Congress has strengthened the federal law against animal fighting five times since 2002, with a free-standing bill passed in 2007 and through Farm bill amendments in 2002, 2008, 2014, and 2018. You can see a legislative history here.
In recent years, Animal Wellness Action and the Animal Wellness Foundation have conducted comprehensive investigations of cockfighting in Alabama, California, Guam, Kentucky, New Mexico, North Carolina, Oklahoma, Puerto Rico, and Tennessee, and found fighting operations and trafficking of hundreds of thousands of animals for fighting across state, territorial, and national lines. While cockfighters stage illegal animal combat throughout the U.S. -- at dozens of arenas in Puerto Rico and at facilities from Alabama to California to Kentucky to Oklahoma – America is also the cockfighting breeding supplier to the world, with countless fighting animals sent to Mexico, the Philippines, and other nations.

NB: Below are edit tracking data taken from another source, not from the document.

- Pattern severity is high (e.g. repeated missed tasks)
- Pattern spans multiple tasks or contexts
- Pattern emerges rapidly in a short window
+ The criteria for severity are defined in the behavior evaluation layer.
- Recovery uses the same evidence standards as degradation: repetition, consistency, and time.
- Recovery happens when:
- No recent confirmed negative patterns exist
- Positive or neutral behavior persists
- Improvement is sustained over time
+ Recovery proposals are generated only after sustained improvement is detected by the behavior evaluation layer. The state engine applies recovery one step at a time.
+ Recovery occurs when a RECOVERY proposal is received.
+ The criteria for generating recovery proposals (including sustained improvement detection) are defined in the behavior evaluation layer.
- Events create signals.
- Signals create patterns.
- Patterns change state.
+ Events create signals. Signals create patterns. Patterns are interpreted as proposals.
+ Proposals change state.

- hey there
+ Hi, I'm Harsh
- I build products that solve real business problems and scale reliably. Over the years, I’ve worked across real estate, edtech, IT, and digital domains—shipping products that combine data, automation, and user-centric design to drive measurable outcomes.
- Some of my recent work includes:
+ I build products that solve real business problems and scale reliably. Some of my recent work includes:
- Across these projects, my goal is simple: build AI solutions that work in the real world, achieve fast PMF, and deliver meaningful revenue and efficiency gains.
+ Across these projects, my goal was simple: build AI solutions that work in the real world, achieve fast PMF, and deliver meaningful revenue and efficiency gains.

Cockfighters continue to ship tens of thousands of birds through the U.S. mail every year, along with foreign shipments by other delivery services. Data from the Guam Department of Agriculture (GDA) reveal a total of 2,138 fighting animals were transported to Guam in 2021. Over the last five years, Animal Wellness Action has documented 11,516 fighting birds entering the island through import permits granted by the GDA.
Showing Animals Respect & Kindness (SHARK) has also conducted extensive field investigations of illegal animal fighting operations. “Animal fighting is an epidemic in this nation, and we are excited that this bill will give SHARK and law enforcement more tools to put people in federal prison who commit these atrocious actions toward animals,” added Steve Hindi, founder of SHARK. Mr. Hindi was assaulted by Ohio cockfighters some months ago and landed in the hospital.

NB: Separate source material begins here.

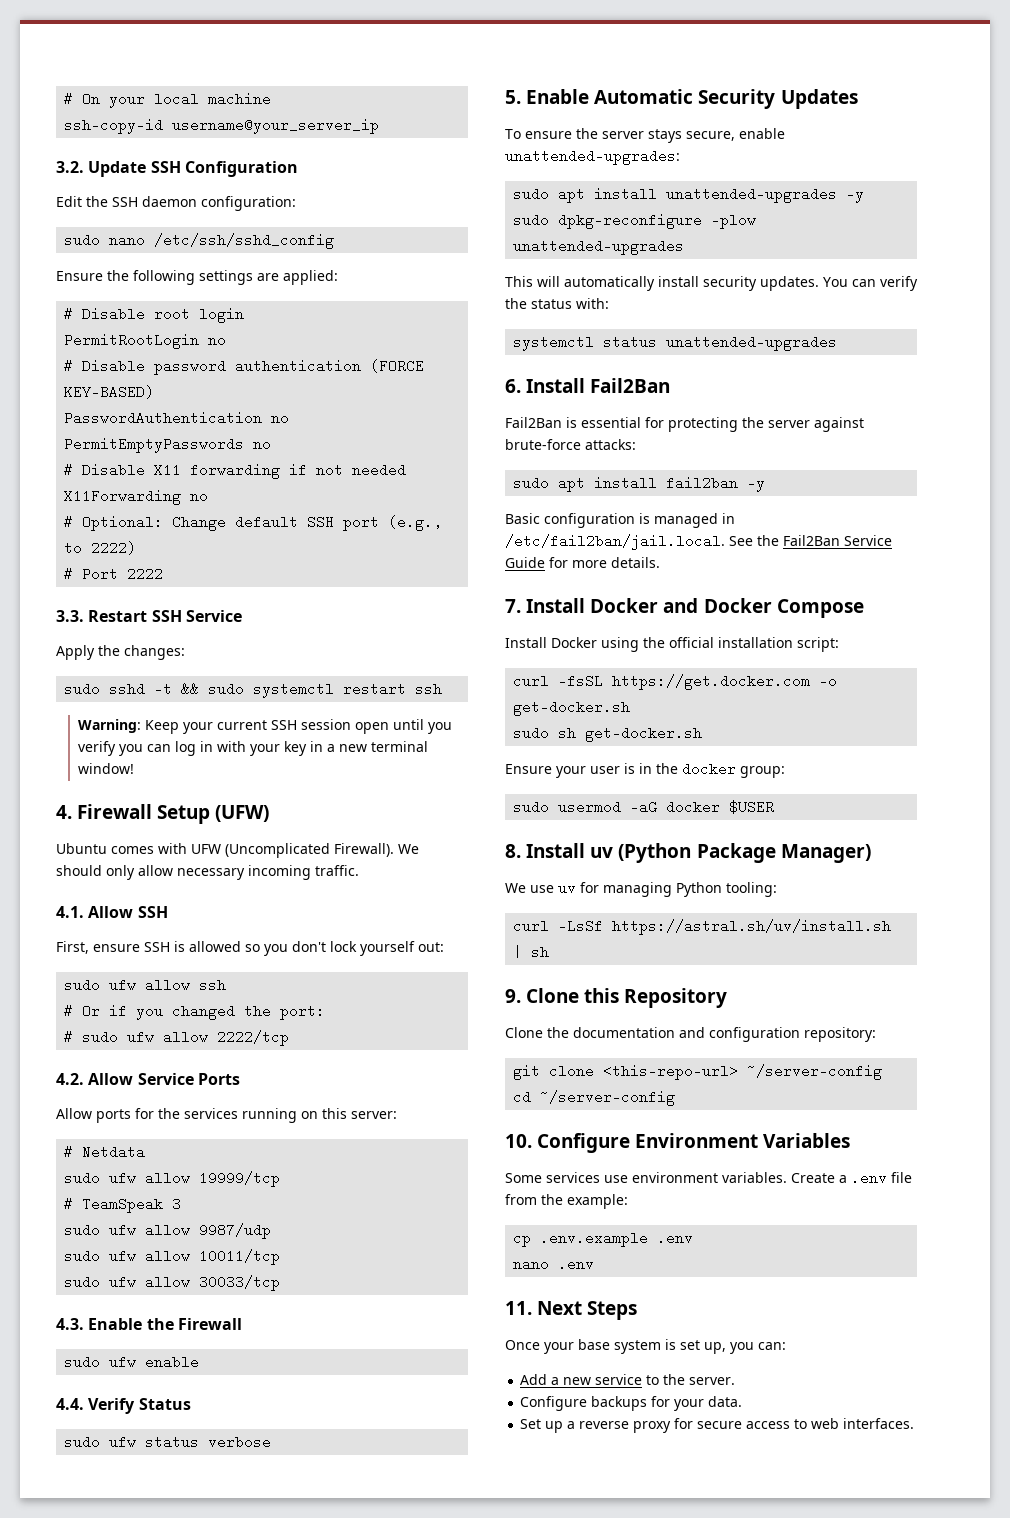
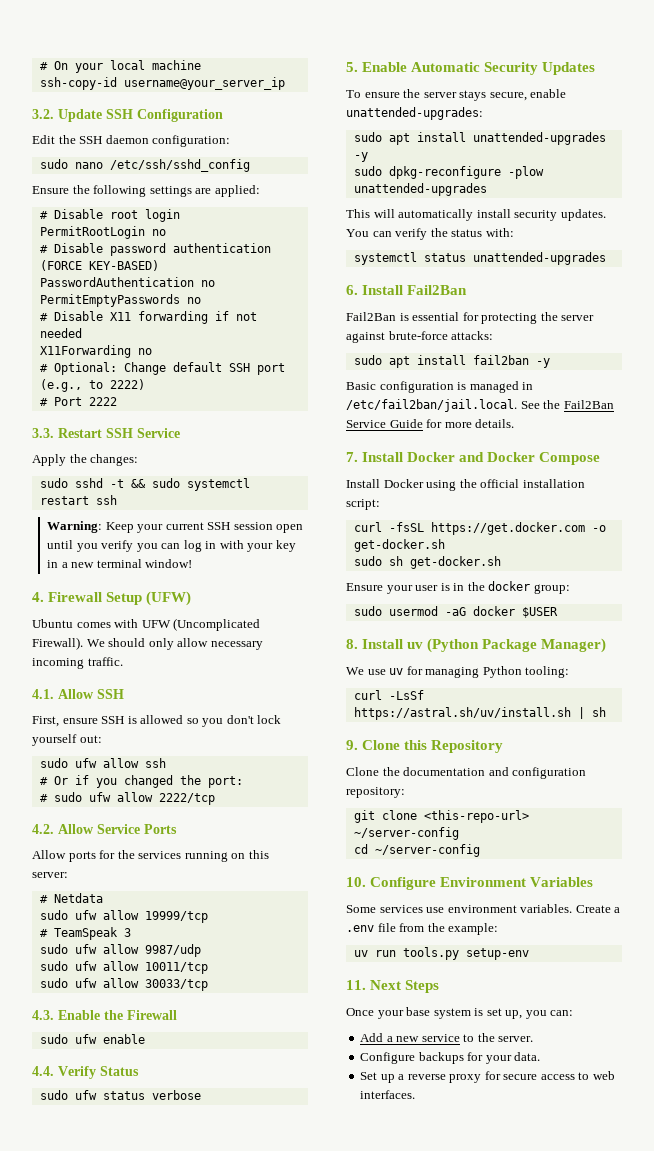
- cp .env.example .env
- nano .env
+ uv run tools.py setup-env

“My work in Alabama that animal fighting is widespread there, partly because the state law provides a maximum penalty of $50 for illegal cockfighting,” adds Marty Irby, executive director of Animal Wellness Action. “This makes it all the more important to have a potent federal law to shut down these organized criminal associations.”
A series of federal courts have turned away all challenges to the application of the law in the U.S. territories and the states, affirming U.S. authority to crack down on these forms of cruelty.
Under Section 26 of the Animal Welfare Act, 7 U.S.C. 2156, it is a crime to:
Knowingly sponsor or exhibit in an animal fighting venture;
Knowingly attend an animal fighting venture, or knowingly causing an individual who has not attained the age of 16 to attend an animal fighting venture;
Knowingly buy, sell, possess, train, transport, deliver, or receive any animal for purposes of having the animal participate in an animal fighting venture;
Knowingly use the mail service of the U.S. Postal Service, or any “written, wire, radio televisions or another form of communications in, or using a facility of, interstate commerce,” to advertise an animal for use in an animal fighting venture, or to advertise a knife, gaff, or other sharp instrument designed to be attached to the leg of a bird for us in an animal fighting venture, or to promote or in any other manner further an animal fighting venture except as performed outside the U.S.;
Knowingly sell, buy, transport, or deliver in interstate or foreign commerce “a knife, a gaff, or any other sharp instrument” designed or intended to be attached to the leg of a bird for use in an animal fighting venture.